**TASK BRIEF:**
All of the records should be reproduced word for word, but no images may appear in the copy.

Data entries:

BEGIN

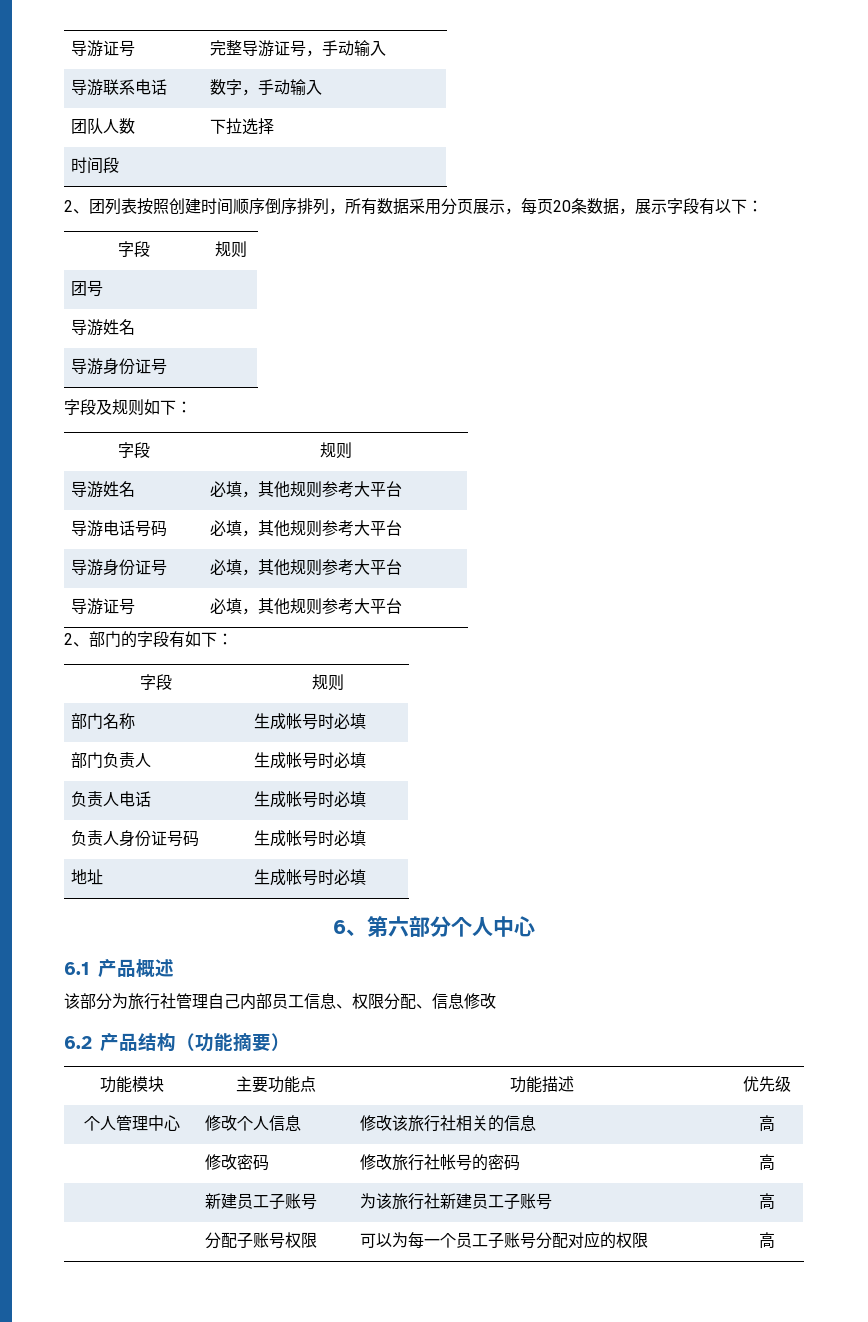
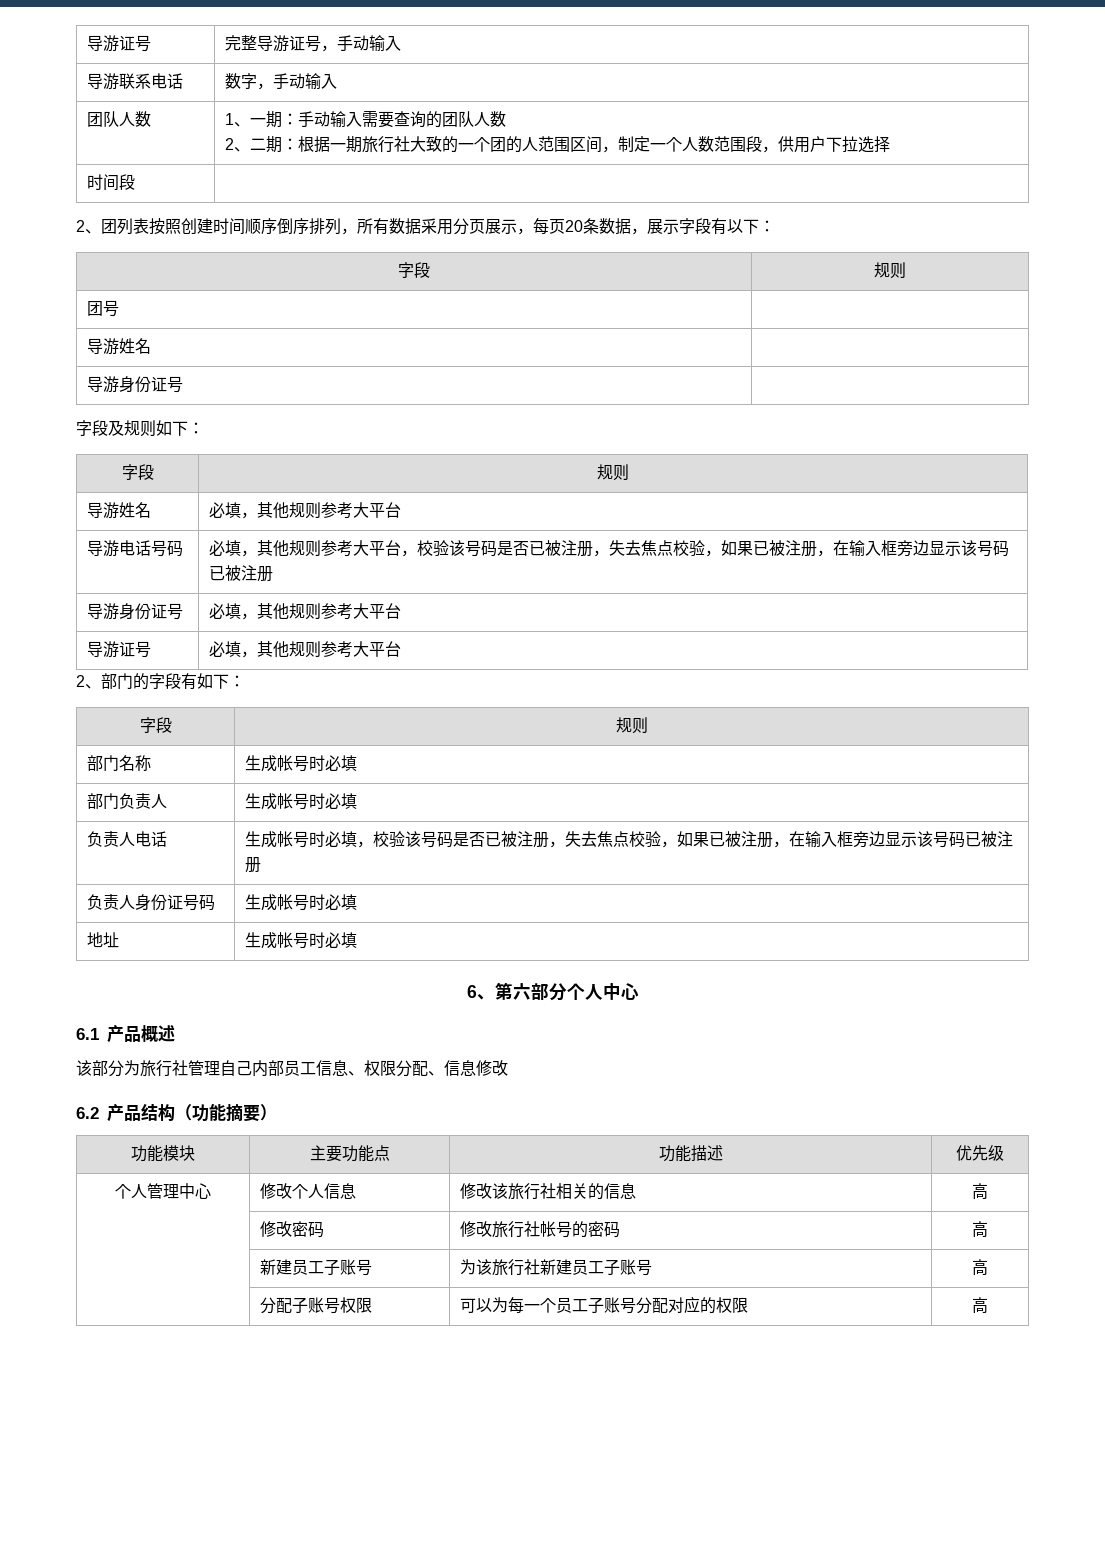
- 团队人数 | 下拉选择
+ 团队人数 | 1、一期：手动输入需要查询的团队人数
+ 2、二期：根据一期旅行社大致的一个团的人范围区间，制定一个人数范围段，供用户下拉选择
- 导游电话号码 | 必填，其他规则参考大平台
+ 导游电话号码 | 必填，其他规则参考大平台，校验该号码是否已被注册，失去焦点校验，如果已被注册，在输入框旁边显示该号码已被注册
- 负责人电话 | 生成帐号时必填
+ 负责人电话 | 生成帐号时必填，校验该号码是否已被注册，失去焦点校验，如果已被注册，在输入框旁边显示该号码已被注册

END

**PROBLEM SOLUTION:**
- 团队人数 | 下拉选择
+ 团队人数 | 1、一期：手动输入需要查询的团队人数
+ 2、二期：根据一期旅行社大致的一个团的人范围区间，制定一个人数范围段，供用户下拉选择
- 导游电话号码 | 必填，其他规则参考大平台
+ 导游电话号码 | 必填，其他规则参考大平台，校验该号码是否已被注册，失去焦点校验，如果已被注册，在输入框旁边显示该号码已被注册
- 负责人电话 | 生成帐号时必填
+ 负责人电话 | 生成帐号时必填，校验该号码是否已被注册，失去焦点校验，如果已被注册，在输入框旁边显示该号码已被注册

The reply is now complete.